Data for review section start
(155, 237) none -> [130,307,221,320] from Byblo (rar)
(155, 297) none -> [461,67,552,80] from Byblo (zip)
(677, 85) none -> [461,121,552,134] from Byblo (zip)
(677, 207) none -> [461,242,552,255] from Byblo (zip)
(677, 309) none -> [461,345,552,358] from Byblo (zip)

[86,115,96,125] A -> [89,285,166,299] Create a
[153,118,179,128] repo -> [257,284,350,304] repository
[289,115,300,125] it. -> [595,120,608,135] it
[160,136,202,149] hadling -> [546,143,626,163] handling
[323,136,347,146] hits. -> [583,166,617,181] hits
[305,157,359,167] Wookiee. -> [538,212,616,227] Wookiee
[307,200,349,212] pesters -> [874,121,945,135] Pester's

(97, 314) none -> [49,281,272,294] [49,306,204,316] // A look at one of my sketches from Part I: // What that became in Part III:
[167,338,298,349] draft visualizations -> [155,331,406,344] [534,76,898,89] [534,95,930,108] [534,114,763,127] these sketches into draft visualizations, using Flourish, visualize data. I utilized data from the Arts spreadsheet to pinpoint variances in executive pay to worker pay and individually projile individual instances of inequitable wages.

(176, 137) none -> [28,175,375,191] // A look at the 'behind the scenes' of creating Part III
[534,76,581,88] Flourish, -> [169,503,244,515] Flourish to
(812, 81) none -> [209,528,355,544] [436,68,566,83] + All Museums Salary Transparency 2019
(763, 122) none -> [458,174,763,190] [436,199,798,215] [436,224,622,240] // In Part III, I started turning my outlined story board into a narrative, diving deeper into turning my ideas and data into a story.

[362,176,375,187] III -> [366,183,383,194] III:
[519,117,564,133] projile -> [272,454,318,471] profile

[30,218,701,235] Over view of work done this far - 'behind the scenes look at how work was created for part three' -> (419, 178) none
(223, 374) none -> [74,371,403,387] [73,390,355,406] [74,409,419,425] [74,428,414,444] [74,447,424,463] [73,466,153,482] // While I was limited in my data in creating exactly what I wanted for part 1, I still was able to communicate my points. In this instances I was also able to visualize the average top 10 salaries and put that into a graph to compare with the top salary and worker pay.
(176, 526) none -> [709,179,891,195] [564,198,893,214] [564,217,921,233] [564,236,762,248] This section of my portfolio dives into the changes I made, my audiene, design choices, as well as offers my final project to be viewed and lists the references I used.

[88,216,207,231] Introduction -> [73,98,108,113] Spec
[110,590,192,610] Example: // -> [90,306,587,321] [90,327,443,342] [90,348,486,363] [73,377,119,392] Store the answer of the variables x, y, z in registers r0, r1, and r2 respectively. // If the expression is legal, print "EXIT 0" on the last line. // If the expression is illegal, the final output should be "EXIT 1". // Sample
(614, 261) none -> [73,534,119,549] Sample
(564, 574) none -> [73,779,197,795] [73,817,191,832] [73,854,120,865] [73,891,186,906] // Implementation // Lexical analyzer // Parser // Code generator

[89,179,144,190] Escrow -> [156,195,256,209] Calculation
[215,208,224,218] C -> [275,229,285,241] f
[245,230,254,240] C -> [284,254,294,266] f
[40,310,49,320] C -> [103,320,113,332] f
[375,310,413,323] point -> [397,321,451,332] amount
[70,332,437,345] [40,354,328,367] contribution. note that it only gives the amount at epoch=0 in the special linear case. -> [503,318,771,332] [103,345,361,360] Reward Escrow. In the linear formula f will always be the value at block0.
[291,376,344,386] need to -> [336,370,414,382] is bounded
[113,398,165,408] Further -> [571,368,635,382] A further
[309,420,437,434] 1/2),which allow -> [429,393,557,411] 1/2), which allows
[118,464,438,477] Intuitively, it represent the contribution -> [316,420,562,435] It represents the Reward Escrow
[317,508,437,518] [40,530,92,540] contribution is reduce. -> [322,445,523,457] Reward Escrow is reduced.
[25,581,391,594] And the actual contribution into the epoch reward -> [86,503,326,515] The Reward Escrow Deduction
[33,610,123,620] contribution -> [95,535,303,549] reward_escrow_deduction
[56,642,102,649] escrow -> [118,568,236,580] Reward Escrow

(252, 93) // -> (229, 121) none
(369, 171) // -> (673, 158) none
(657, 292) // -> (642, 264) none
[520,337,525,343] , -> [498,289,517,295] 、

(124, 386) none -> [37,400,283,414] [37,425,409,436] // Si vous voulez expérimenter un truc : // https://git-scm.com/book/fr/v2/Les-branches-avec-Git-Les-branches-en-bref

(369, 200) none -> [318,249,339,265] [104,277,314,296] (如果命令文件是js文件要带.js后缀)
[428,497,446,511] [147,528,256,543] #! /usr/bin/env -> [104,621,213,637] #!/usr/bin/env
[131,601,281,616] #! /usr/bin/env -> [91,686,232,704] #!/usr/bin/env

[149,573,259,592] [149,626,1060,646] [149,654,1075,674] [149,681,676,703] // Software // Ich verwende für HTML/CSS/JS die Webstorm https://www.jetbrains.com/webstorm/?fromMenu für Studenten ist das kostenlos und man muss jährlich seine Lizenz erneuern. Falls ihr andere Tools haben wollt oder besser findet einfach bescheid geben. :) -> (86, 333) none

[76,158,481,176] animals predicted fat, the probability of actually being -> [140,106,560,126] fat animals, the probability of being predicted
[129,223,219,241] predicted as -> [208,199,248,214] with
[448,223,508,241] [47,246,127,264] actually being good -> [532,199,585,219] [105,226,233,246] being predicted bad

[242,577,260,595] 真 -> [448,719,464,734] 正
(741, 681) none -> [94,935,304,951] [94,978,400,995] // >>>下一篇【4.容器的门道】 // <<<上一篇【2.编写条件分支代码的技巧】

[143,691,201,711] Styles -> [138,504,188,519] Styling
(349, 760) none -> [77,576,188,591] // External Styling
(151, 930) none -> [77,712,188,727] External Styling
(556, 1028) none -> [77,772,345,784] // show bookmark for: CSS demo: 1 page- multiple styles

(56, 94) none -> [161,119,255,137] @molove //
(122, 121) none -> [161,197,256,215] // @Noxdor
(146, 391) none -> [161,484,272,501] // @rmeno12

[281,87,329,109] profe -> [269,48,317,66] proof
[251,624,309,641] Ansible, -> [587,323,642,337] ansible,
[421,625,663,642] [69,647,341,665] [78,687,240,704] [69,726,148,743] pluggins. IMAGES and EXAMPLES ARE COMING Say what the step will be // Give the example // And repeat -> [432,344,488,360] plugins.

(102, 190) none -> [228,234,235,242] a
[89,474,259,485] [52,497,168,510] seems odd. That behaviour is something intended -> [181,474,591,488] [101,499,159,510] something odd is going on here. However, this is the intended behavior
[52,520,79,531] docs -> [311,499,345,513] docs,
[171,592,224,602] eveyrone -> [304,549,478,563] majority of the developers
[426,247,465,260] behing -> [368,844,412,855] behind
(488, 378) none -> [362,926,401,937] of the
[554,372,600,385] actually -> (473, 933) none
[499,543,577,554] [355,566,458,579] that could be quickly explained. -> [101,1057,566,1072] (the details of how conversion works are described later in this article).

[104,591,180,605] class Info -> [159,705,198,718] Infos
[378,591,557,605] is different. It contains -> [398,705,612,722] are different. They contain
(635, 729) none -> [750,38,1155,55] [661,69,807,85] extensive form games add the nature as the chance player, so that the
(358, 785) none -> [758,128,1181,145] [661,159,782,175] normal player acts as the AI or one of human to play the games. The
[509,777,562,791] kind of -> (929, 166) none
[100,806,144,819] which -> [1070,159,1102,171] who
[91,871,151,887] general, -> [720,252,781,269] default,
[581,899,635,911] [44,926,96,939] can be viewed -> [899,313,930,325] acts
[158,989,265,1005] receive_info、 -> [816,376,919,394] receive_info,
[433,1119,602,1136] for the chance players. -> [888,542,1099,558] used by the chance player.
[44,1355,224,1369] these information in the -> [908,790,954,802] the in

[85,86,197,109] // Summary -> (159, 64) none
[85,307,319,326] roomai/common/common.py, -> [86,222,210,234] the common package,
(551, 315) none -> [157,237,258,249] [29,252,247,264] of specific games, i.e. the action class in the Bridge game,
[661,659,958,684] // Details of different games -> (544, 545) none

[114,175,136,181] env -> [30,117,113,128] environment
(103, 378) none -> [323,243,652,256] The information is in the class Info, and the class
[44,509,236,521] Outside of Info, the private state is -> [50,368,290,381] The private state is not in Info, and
Data for review section end
> **Work order**
Which lines of the records above hold the word "into"? Copy each of them.

> **Response to the task**
[167,338,298,349] draft visualizations -> [155,331,406,344] [534,76,898,89] [534,95,930,108] [534,114,763,127] these sketches into draft visualizations, using Flourish, visualize data. I utilized data from the Arts spreadsheet to pinpoint variances in executive pay to worker pay and individually projile individual instances of inequitable wages.
(763, 122) none -> [458,174,763,190] [436,199,798,215] [436,224,622,240] // In Part III, I started turning my outlined story board into a narrative, diving deeper into turning my ideas and data into a story.
(223, 374) none -> [74,371,403,387] [73,390,355,406] [74,409,419,425] [74,428,414,444] [74,447,424,463] [73,466,153,482] // While I was limited in my data in creating exactly what I wanted for part 1, I still was able to communicate my points. In this instances I was also able to visualize the average top 10 salaries and put that into a graph to compare with the top salary and worker pay.
(176, 526) none -> [709,179,891,195] [564,198,893,214] [564,217,921,233] [564,236,762,248] This section of my portfolio dives into the changes I made, my audiene, design choices, as well as offers my final project to be viewed and lists the references I used.
[25,581,391,594] And the actual contribution into the epoch reward -> [86,503,326,515] The Reward Escrow Deduction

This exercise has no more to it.